CUNY-CL / wikipron

Massively multilingual pronunciation mining
Apache License 2.0
322 stars 71 forks source link

Potential problem in _parse_combining_modifiers() #83

Closed lfashby closed 5 years ago

lfashby commented 5 years ago

I started the second big scrape and while scraping for phonetic data from Albanian, Wikipron threw an error, the last line of which I'll reproduce below:

File ".../wikipron/config.py", line 73, in _parse_combining_modifiers last_char = chars.pop() IndexError: pop from empty list

The final line in the Albanian phonetic tsv is herë h ɛː ɾ meaning the scrape likely failed on this entry which contains what looks like word initial aspiration.

I guess for words like the one that caused this error we would want to combine with next char ʰi d r ɔ ɟ ɛ n?

jacksonllee commented 5 years ago

I spot-checked a bunch of Albanian entries that orthographically begins with "h", and so far I can only see that particular entry Lucas pointed out that has this initial aspirated h diacritic in the pronunciation. Could this be just an error from Wiktionary? (I also see quite a number of entries with /(h).../ in pronunciation, with parentheses around h pronunciation-initially, like this entry -- not sure if this is related to the current problem though.)

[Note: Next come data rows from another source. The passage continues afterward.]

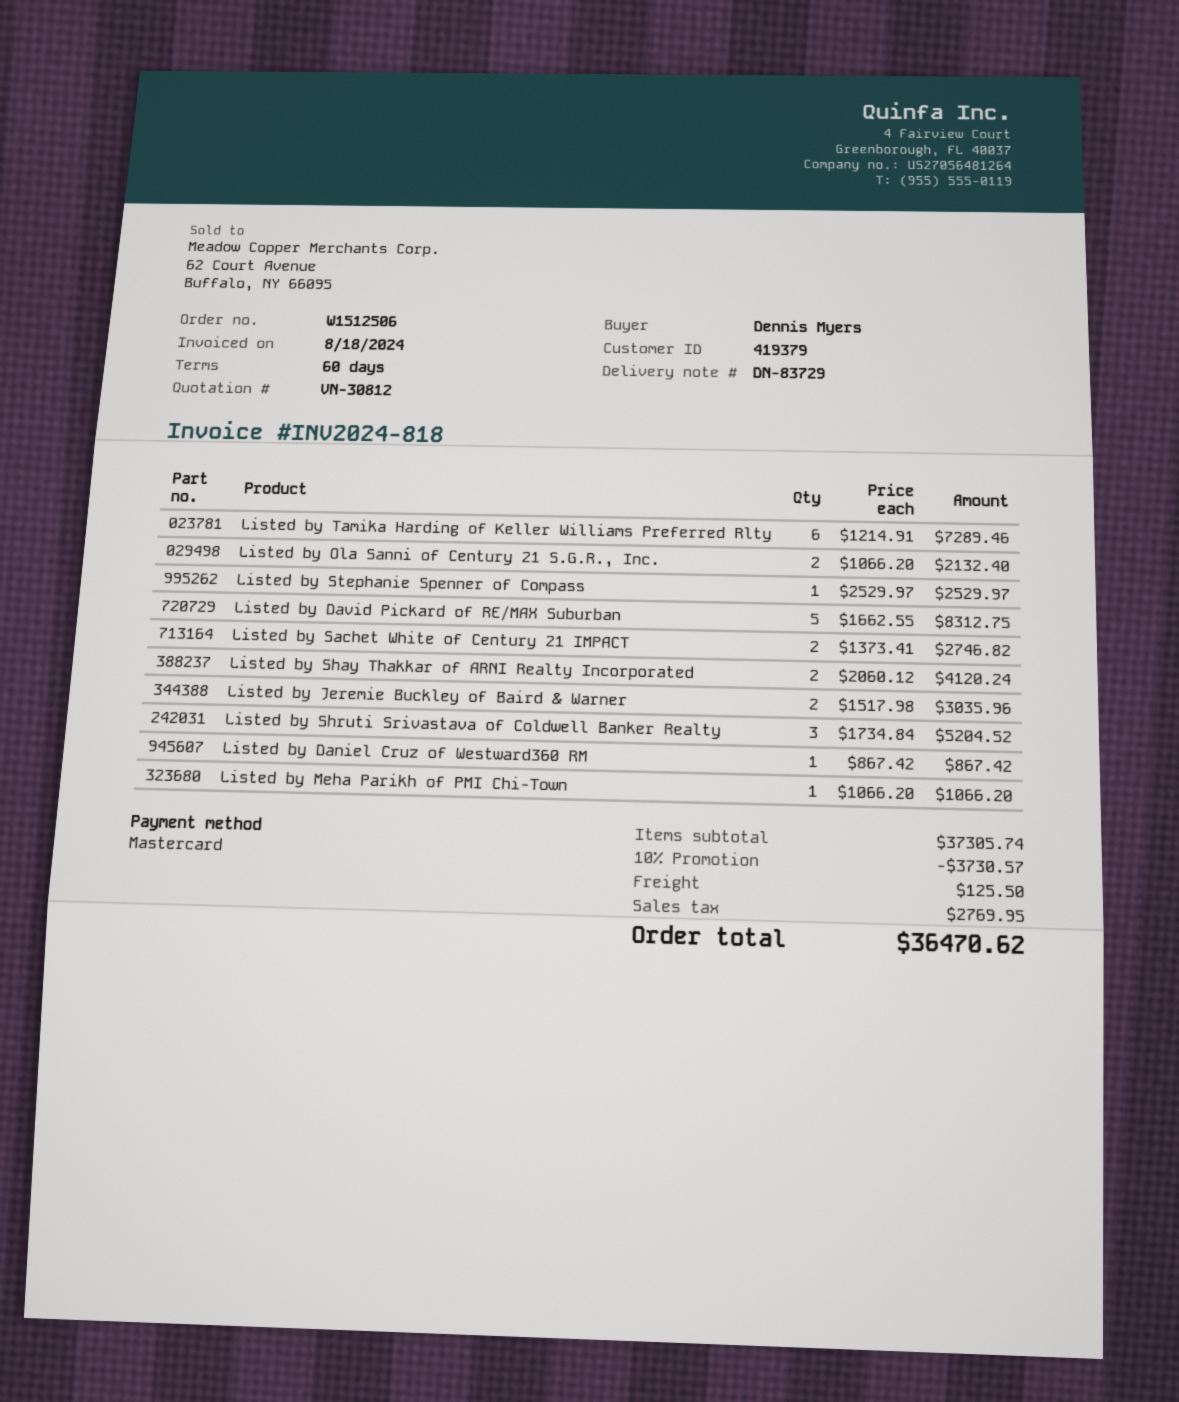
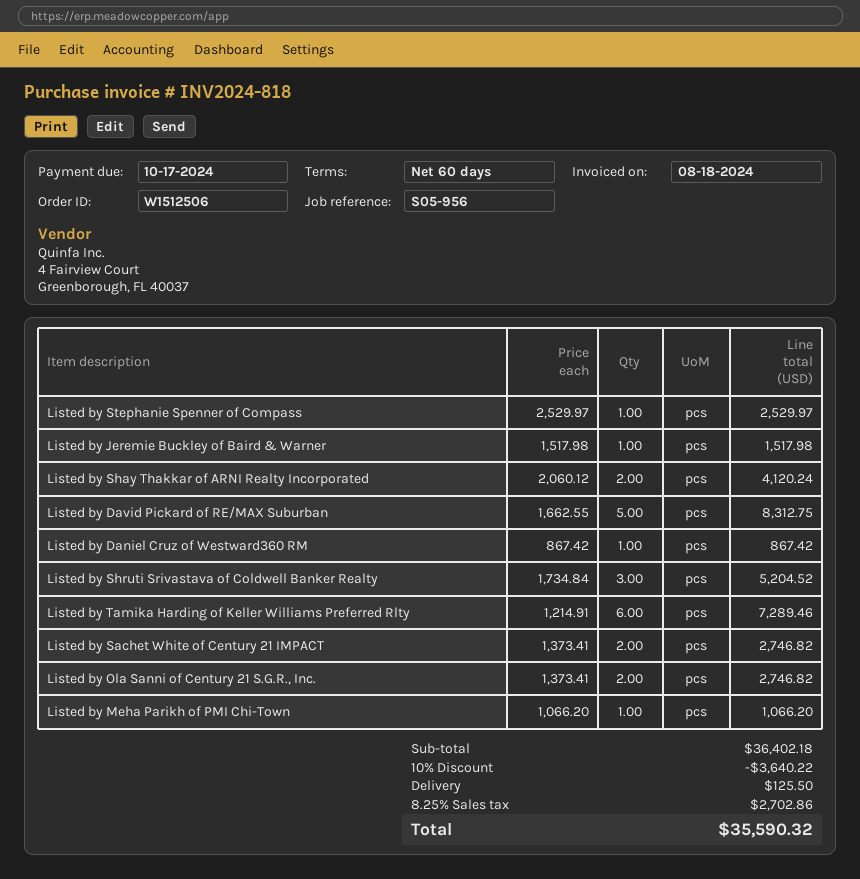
Listed by Ola Sanni of Century 21 S.G.R., Inc.: 2 x 1066.20 = 2132.40 -> 2 x 1373.41 = 2746.82
Listed by Jeremie Buckley of Baird & Warner: 2 x 1517.98 = 3035.96 -> 1 x 1517.98 = 1517.98
subtotal: 37305.74 -> 36402.18
discount: 10% = 3730.57 -> 10% = 3640.22
tax: 2769.95 -> 2702.86
total: 36470.62 -> 35590.32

Lucas, if this is a current blocker for the big scrape, do you think you have another branch for now and wrap the following statement in a try-except block for now (this is where _parse_combining_modifiers would be called during the scrape) to catch IndexError specifically:

https://github.com/kylebgorman/wikipron/blob/3abd38f6ad0299a1325d84952ff9f665cd97b8e3/wikipron/scrape.py#L50

and within the except part do the following:

lfashby commented 5 years ago

This error was causing the big scrape to stop, so I made the changes you suggested.

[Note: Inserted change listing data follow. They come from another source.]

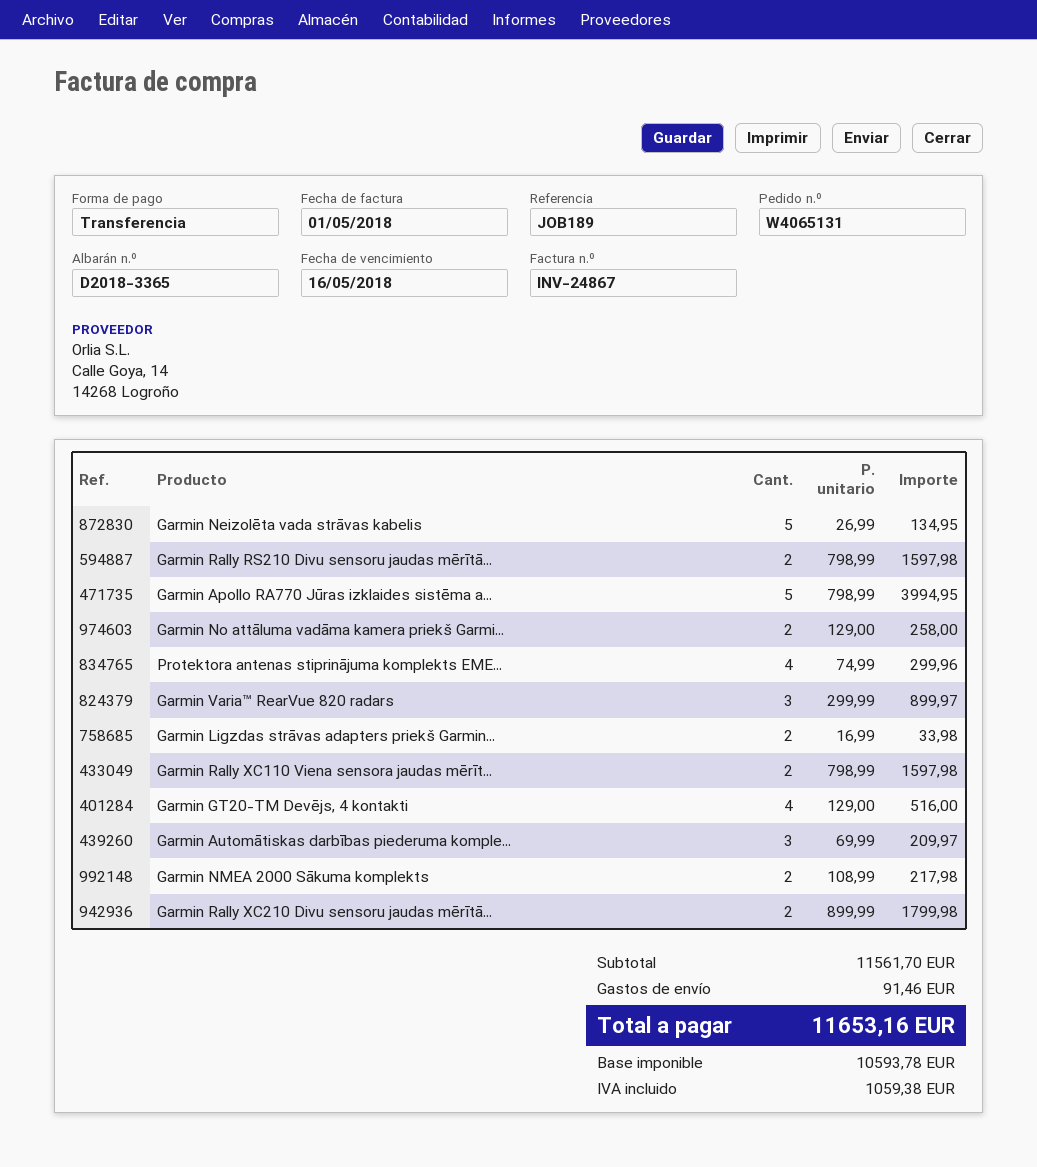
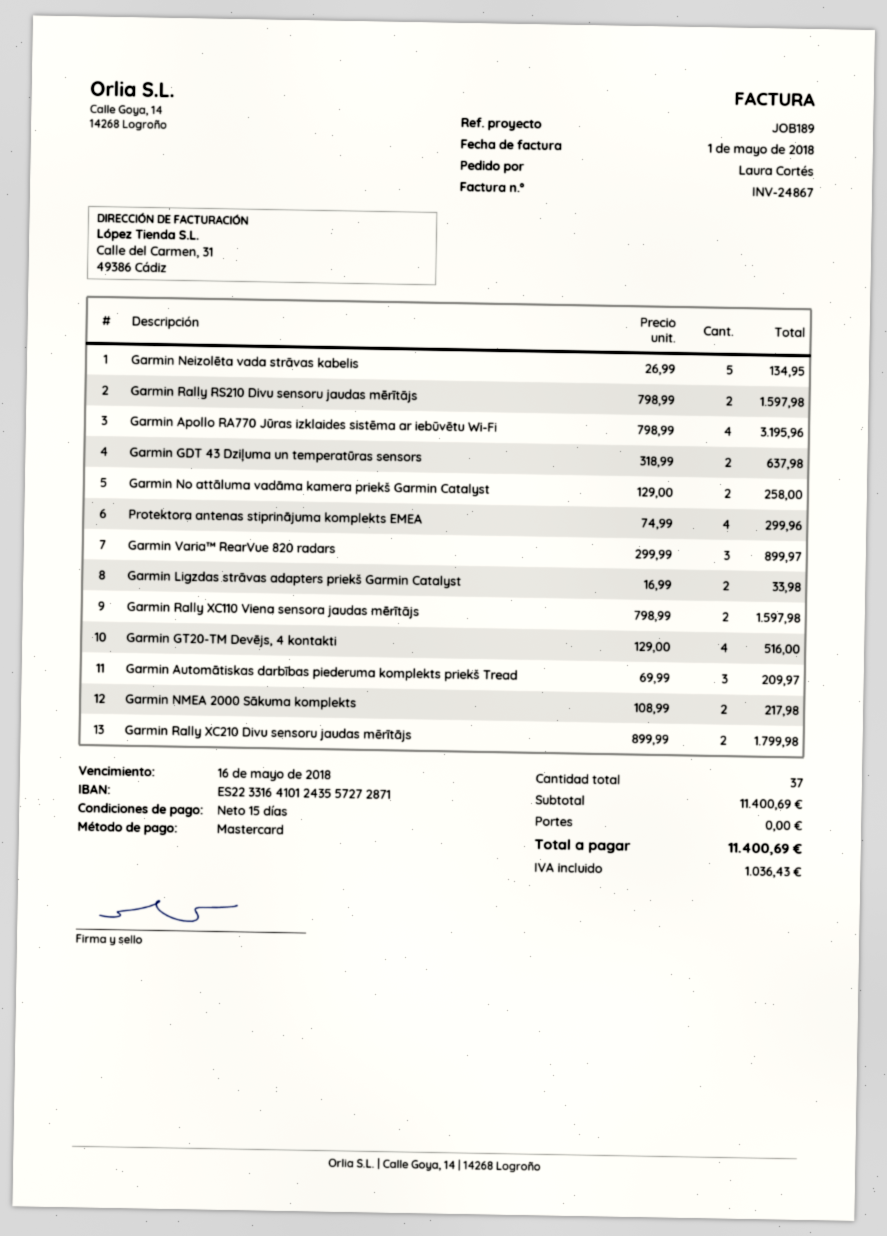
payment method: bank transfer -> Mastercard
Garmin Apollo RA770 Jūras izklaides sistēma a...: 5 x 798.99 = 3994.95 -> 4 x 798.99 = 3195.96
Garmin GDT 43 Dziļuma un temperatūras sensors: none -> 2 x 318.99 = 637.98
subtotal: 11561.70 -> 11400.69
shipping: 91.46 -> 0.00
tax: 1059.38 -> 1036.43
total: 11653.16 -> 11400.69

The try-except block with logging works well, I also caught humb while scraping Albanian. I guess this is just how these words were entered into Wiktionary. Is this just a misuse of the aspiration diacritic? I didn't think you could have aspiration that wasn't linked to a preceding phone.

kylebgorman commented 5 years ago

I don't know if it violates a rule of IPA transcription but certainly I've never seen such a thing before in my life and it seems wrong. That said it ought to be possible to make _parse_combining_modifiers sufficiently robust to this---it just needs to check that the stack isn't empty before popping. Feel free to make this issue re: that!

m-sean commented 5 years ago

According to wikipedia presapiration is an uncommon phenomenon found in some languages, but it's not always transcribed with a diacritic (sometimes it's just an 'h'+obstruent cluster). This means that _parse_combining_modifiers will occasionally parse modifier diacritics incorrectly, especially if they are not at the beginning of the transcription. This is also a problem for things like prenasalization, prepalatalization, prevelarization, etc. Should we just stop parsing unicode modifiers with a preceding characters, or make a first-char fix for this problem?

lfashby commented 5 years ago

Is this an issue that needs to be resolved before running the next big scrape, or should I just go ahead and run the big scrape while logging instances in which we find first-char diacritics?

As Sean mentioned, parse_combining_modifiers will parse diacritics incorrectly if given a word like this from Faroese /ˈkʰoːʰkʊsˌnøːʰt/. It doesn't seem like there are any easy solutions to this problem (that can also handle all the other pre-phone diacritic usages Sean mentioned), but I'm also not sure if this is an actual problem or just an interesting side effect of the potentially ambiguous nature of IPA diacritics (because they may be able to apply to the preceding or following segment -- though not in the Faroese example above).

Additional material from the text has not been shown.